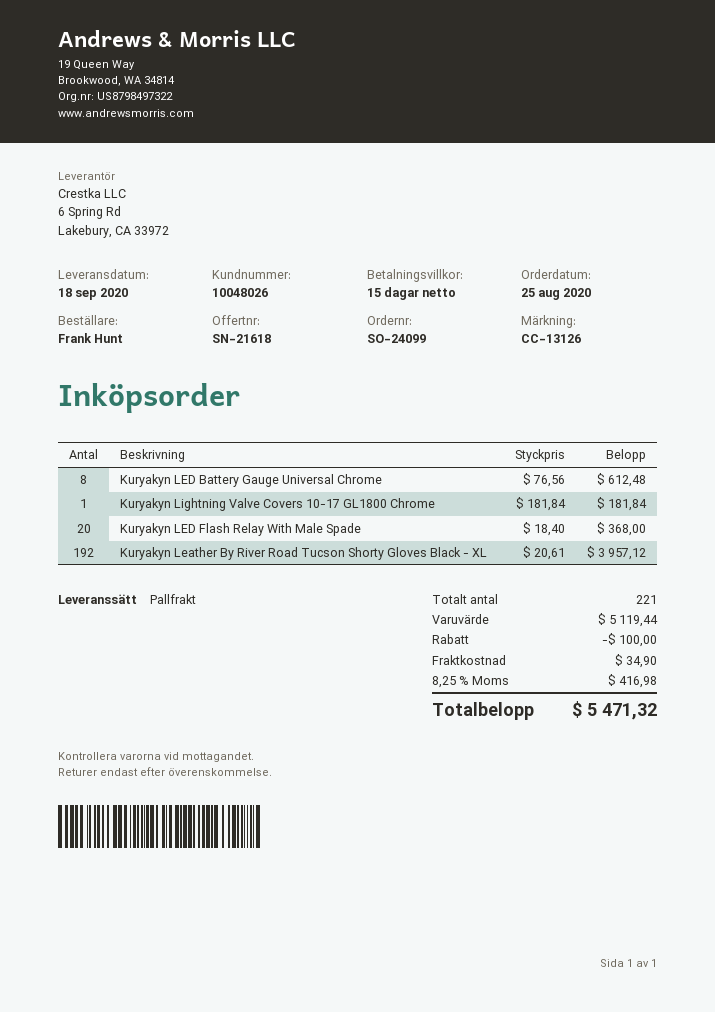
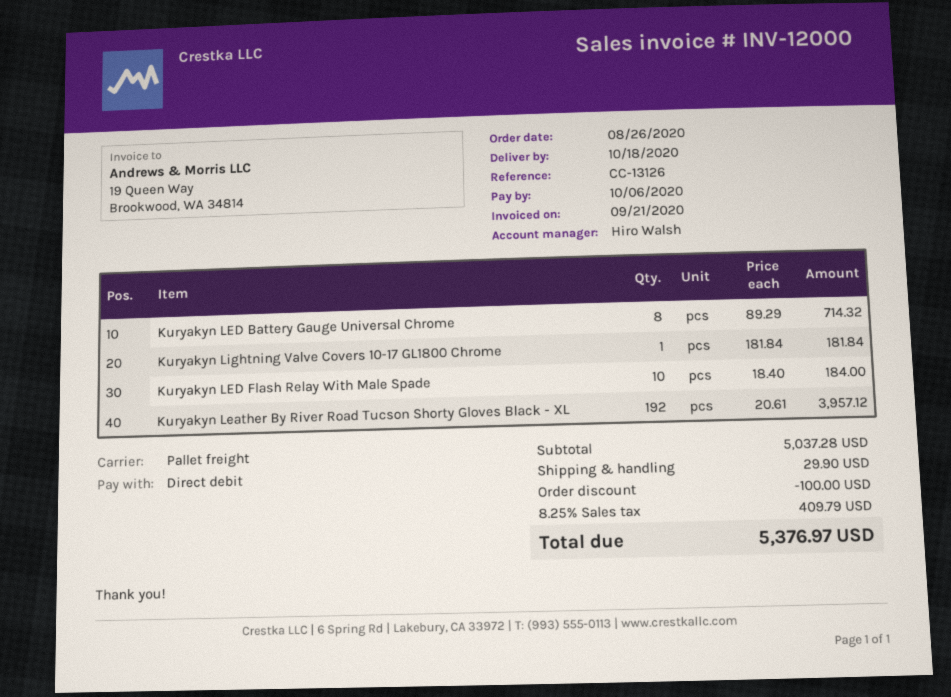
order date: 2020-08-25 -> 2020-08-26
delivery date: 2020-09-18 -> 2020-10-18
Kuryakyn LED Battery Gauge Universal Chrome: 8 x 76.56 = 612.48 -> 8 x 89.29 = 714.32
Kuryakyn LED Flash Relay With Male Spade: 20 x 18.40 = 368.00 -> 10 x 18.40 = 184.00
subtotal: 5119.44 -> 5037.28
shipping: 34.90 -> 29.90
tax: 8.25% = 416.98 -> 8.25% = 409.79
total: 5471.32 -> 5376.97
::::
- **Instructions for the task**
Set down, word for word, the line that contains "Kuryakyn LED Flash" and all lines after it up to the end of the listing.

- **Solution for this problem**
Kuryakyn LED Flash Relay With Male Spade: 20 x 18.40 = 368.00 -> 10 x 18.40 = 184.00
subtotal: 5119.44 -> 5037.28
shipping: 34.90 -> 29.90
tax: 8.25% = 416.98 -> 8.25% = 409.79
total: 5471.32 -> 5376.97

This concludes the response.